━━ Records to process ━━
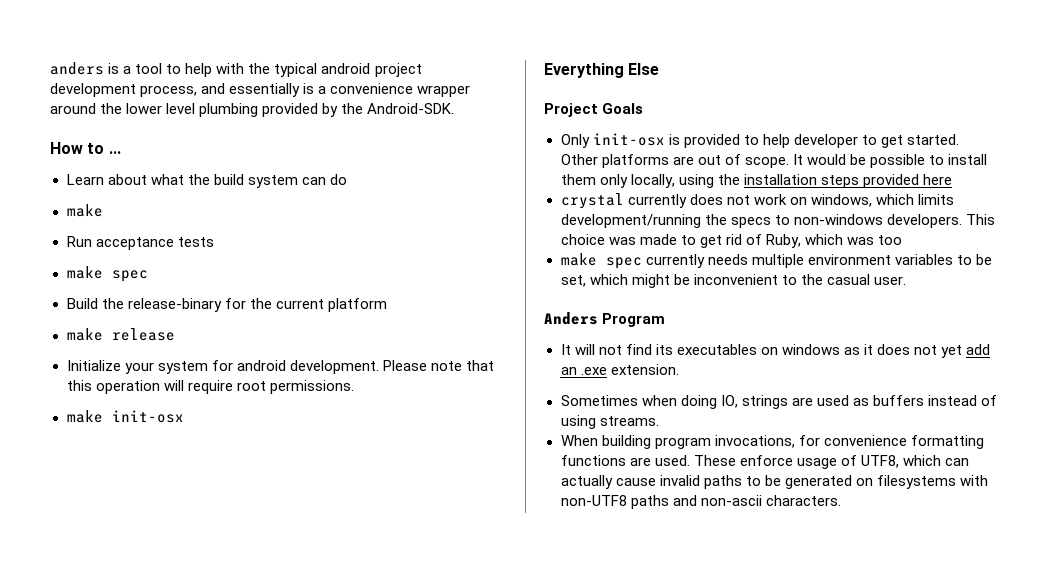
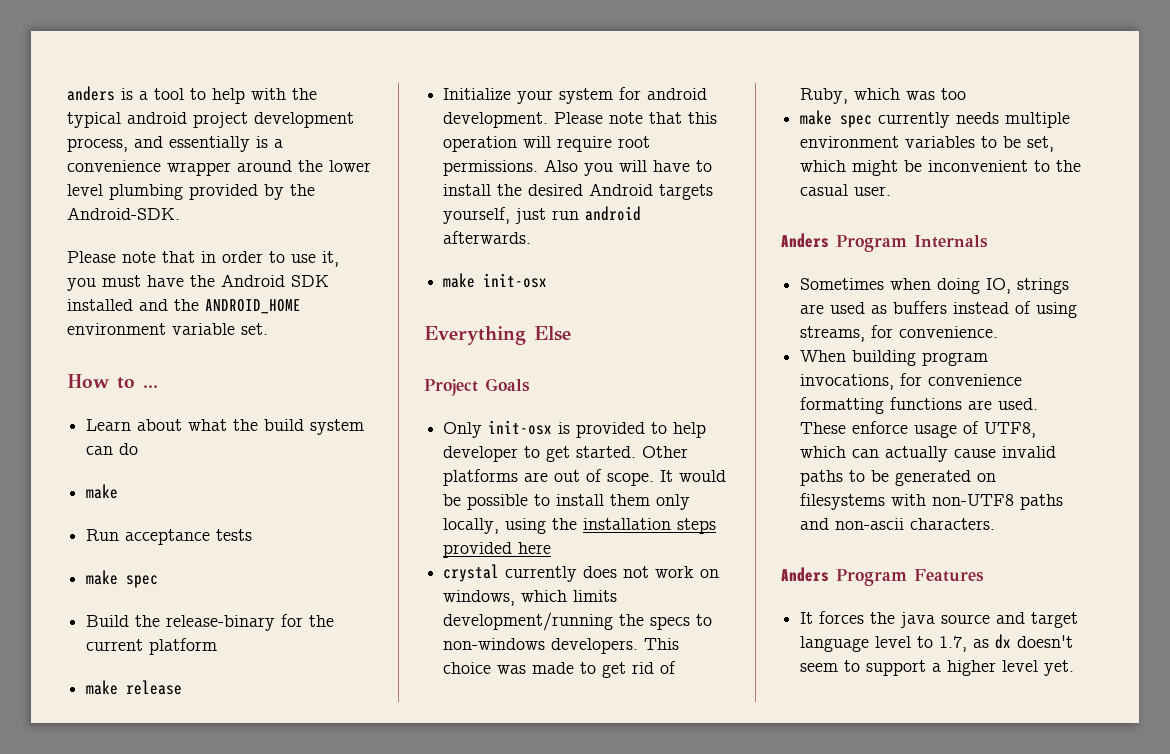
(455, 108) none -> [67,251,339,267] [67,274,329,291] [67,299,301,314] [67,323,268,335] // Please note that in order to use it, you must have the Android SDK installed and the ANDROID_HOME environment variable set.
(354, 387) none -> [544,159,713,176] [443,183,714,200] [443,206,642,224] [443,231,532,244] Also you will have to install the desired Android targets yourself, just run android afterwards.
[560,344,991,358] [560,364,679,375] // It will not find its executables on windows as it does not yet add an .exe extension. -> [914,235,988,248] Internals
[599,416,659,426] streams. -> [800,325,999,342] streams, for convenience.
(841, 500) none -> [781,567,984,586] [800,611,1079,628] [800,634,1074,652] [800,660,1075,676] // Anders Program Features // It forces the java source and target language level to 1.7, as dx doesn't seem to support a higher level yet.

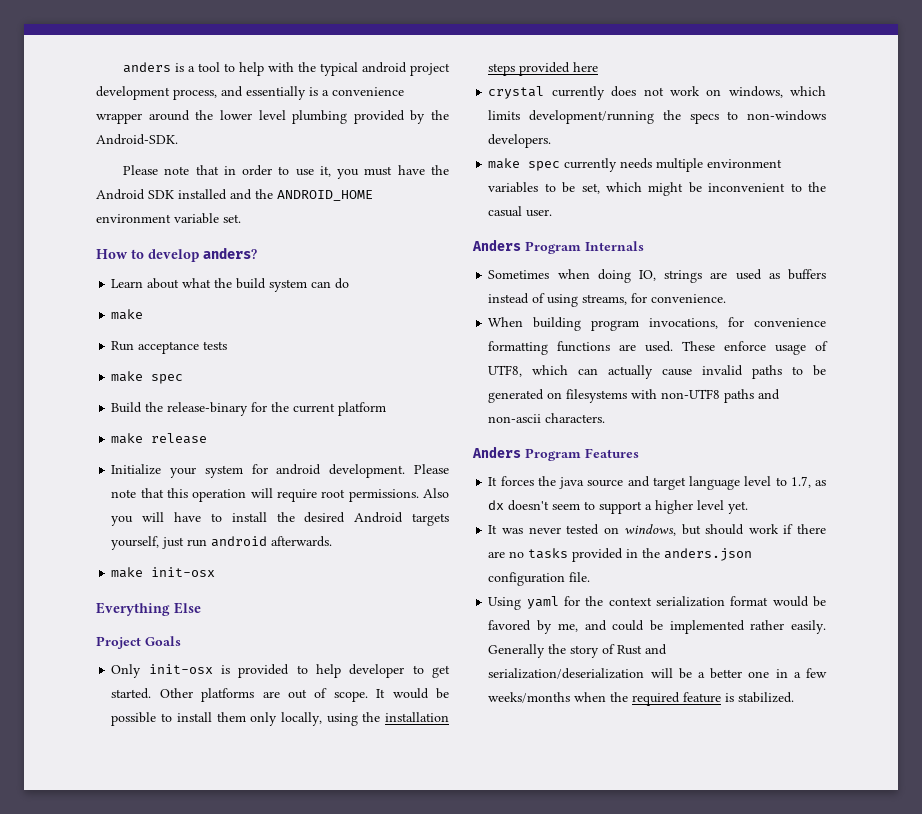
[143,385,158,388] ... -> [148,247,257,262] develop anders?
[644,638,680,650] [443,661,677,678] [800,88,967,104] This choice was made to get rid of Ruby, which was too -> (552, 141) none
(1075, 668) none -> [488,524,826,536] [488,548,753,562] [488,572,591,586] [488,596,826,610] [488,620,826,634] [488,644,668,658] [488,668,827,679] [488,692,795,706] // It was never tested on windows, but should work if there are no tasks provided in the anders.json configuration file. // Using yaml for the context serialization format would be favored by me, and could be implemented rather easily. Generally the story of Rust and serialization/deserialization will be a better one in a few weeks/months when the required feature is stabilized.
━━━
* **Problem**
Each line that holds the word "have" should be extracted from the records.

* **Written answer**
(455, 108) none -> [67,251,339,267] [67,274,329,291] [67,299,301,314] [67,323,268,335] // Please note that in order to use it, you must have the Android SDK installed and the ANDROID_HOME environment variable set.
(354, 387) none -> [544,159,713,176] [443,183,714,200] [443,206,642,224] [443,231,532,244] Also you will have to install the desired Android targets yourself, just run android afterwards.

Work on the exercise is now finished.